- Records from a dataset

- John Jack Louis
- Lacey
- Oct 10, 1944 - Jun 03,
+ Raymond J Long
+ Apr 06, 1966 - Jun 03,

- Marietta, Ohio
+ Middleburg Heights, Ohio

--

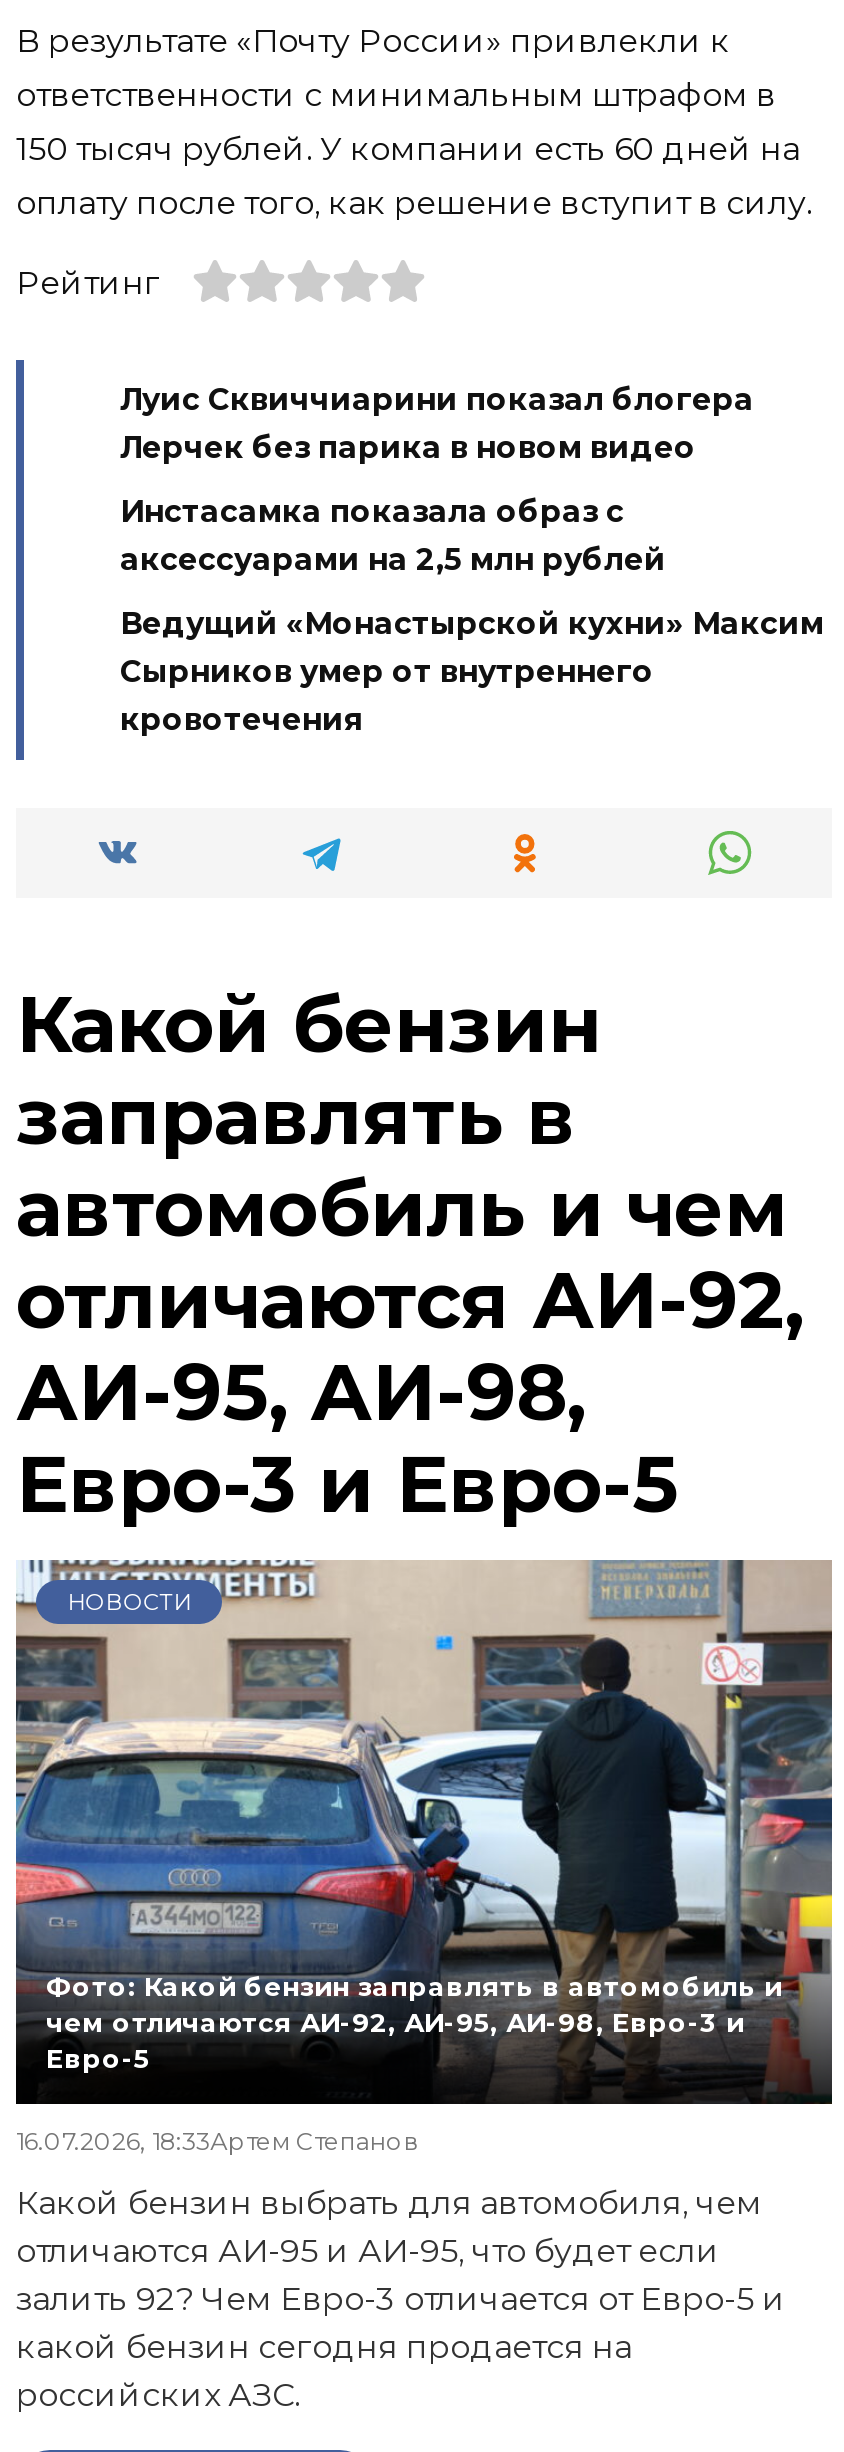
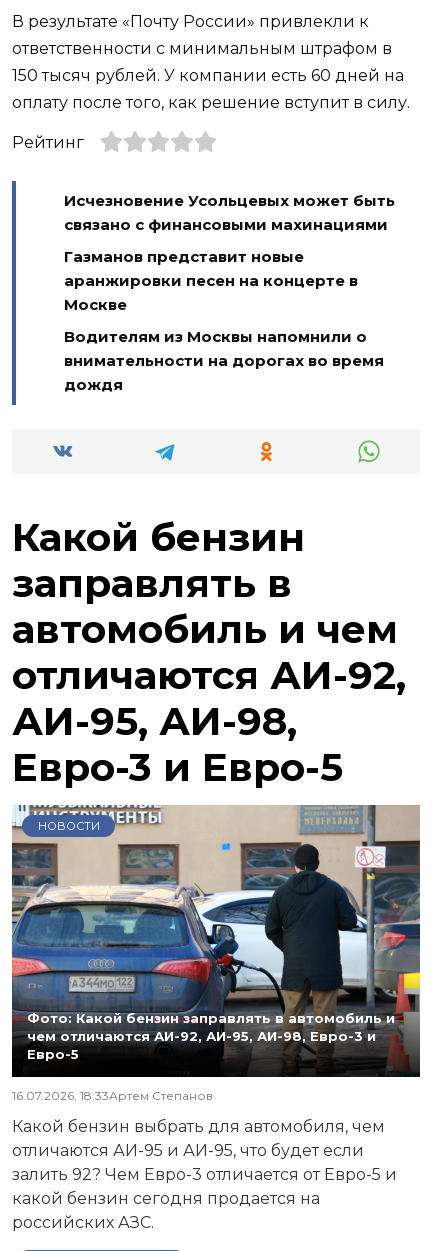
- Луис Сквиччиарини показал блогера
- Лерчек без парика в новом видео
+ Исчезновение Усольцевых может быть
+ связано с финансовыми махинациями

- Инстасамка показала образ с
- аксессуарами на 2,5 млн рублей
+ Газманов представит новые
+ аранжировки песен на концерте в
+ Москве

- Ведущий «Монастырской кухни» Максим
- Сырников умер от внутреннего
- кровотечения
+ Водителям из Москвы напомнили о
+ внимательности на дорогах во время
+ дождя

==

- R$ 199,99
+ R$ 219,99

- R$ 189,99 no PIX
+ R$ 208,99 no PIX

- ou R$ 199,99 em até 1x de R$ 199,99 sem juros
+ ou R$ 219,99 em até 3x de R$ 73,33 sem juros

- Description of the task
Starting at the line above that contains "- John Jack Louis", write out each line exactly until the line that contains "Middleburg Heights, Ohio" has been written, and stop there.

- Answer section
- John Jack Louis
- Lacey
- Oct 10, 1944 - Jun 03,
+ Raymond J Long
+ Apr 06, 1966 - Jun 03,

- Marietta, Ohio
+ Middleburg Heights, Ohio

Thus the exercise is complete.